Philip Schwadel, Carl A. Happold Professor of sociology, will present the March 30 Nebraska Lecture, which will focus on the decline in religion among young Americans.
Schwadel’s lecture via Zoom will be at 2 p.m. and includes a live Q&A. The topic is “Declining Religion in the U.S.: The Causes and Consequences of Religious Disaffiliation Among Young Americans.”
“The unprecedented growth in nonreligion among younger Americans is profoundly changing our society,” Schwadel said. “In this talk, I will discuss the state of American religion, how nonreligious young adults differ from religious young adults and what that means for the future of American society.”

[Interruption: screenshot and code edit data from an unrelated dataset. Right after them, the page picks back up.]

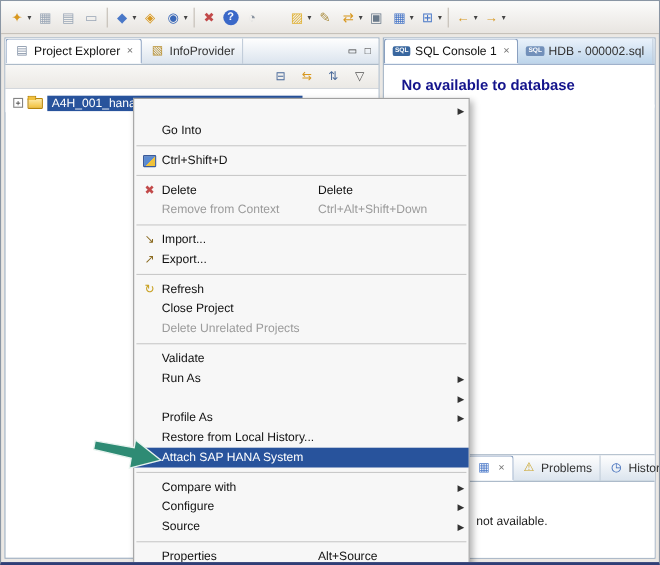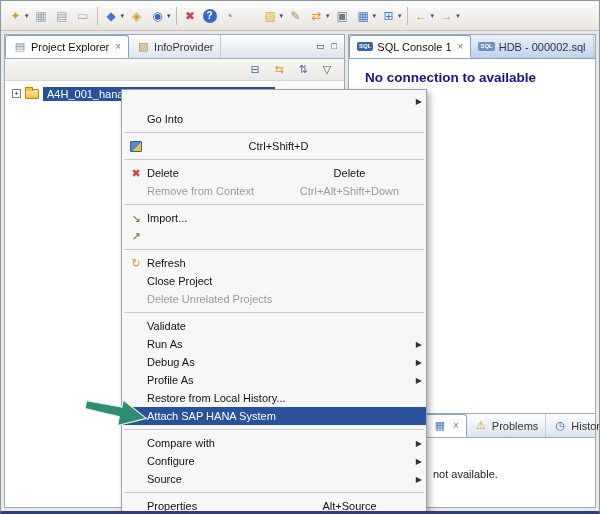"No connection to available" div.console-message { text: connection to available -> available to database }
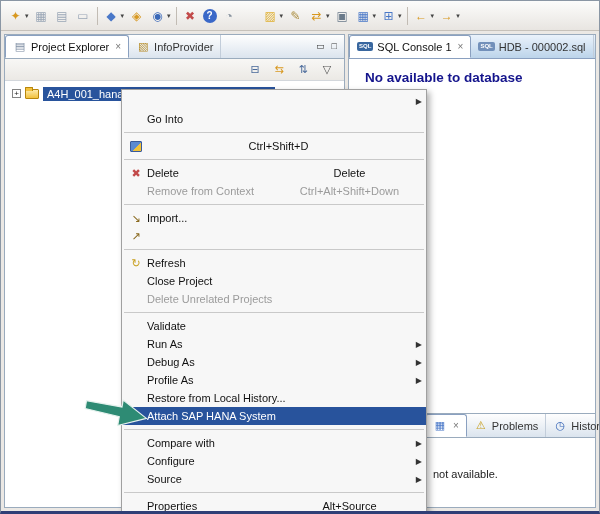"Ctrl+Shift+D" .mi-short { text-align: center -> left }
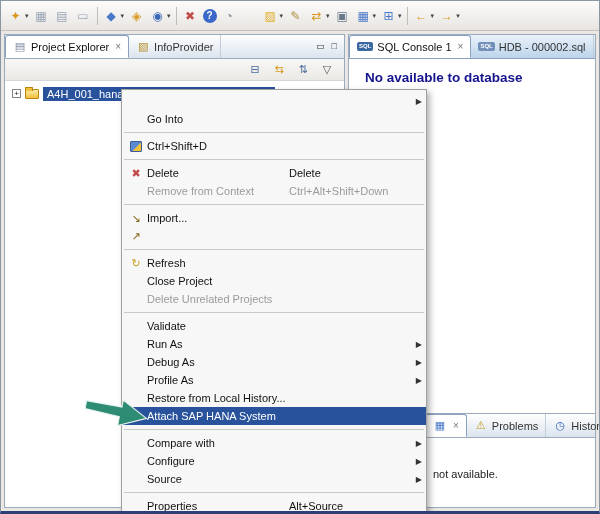"Export..." span.mi-label { html: none -> <span>Export...</span> }
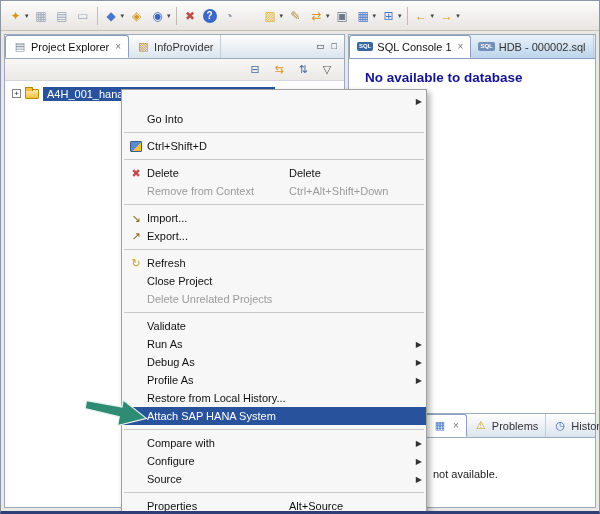"Debug As" span.mi-label { html: <span>Debug As</span> -> none }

“Although the U.S. was historically a relatively religious nation, religion has declined considerably in recent years. As my research shows, the growth of nonreligion among American youth is particularly dramatic and likely to profoundly impact the future of our society,” Schwadel said.

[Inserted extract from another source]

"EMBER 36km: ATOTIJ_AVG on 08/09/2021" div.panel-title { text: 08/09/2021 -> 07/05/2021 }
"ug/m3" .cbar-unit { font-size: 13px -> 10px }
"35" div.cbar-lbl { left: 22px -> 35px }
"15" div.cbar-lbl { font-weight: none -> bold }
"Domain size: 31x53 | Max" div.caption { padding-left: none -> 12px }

Overall, the percentage of Americans with no religion increased from 7% in 1990 to 30% today.
In addition to his research, Schwadel teaches several courses on religion, including Sociology of Religion, Sociology of Global Religious Diversity and a graduate seminar on religion.
The lecture will be broadcast via Zoom. The Nebraska Lecture is open to the public, but registration is required to receive the Zoom link. Viewers may submit questions for the Q&A session to firstname.lastname@example.org. The lecture is part of the Student Research Days celebration March 27-31.
The Nebraska Lectures are offered twice a year and feature high-profile presentations by distinguished Husker faculty who address topics of broad interest in an engaging, accessible format. All talks are free and open to the public. The talks are streamed online. Regular updates, as well as archived videos from each lecture, are available on the event website.
The Nebraska Lectures: The Chancellor’s Distinguished Speaker Series is sponsored by the Research Council, Office of the Chancellor, Office of Research and Economic Development and Osher Lifelong Learning Institute.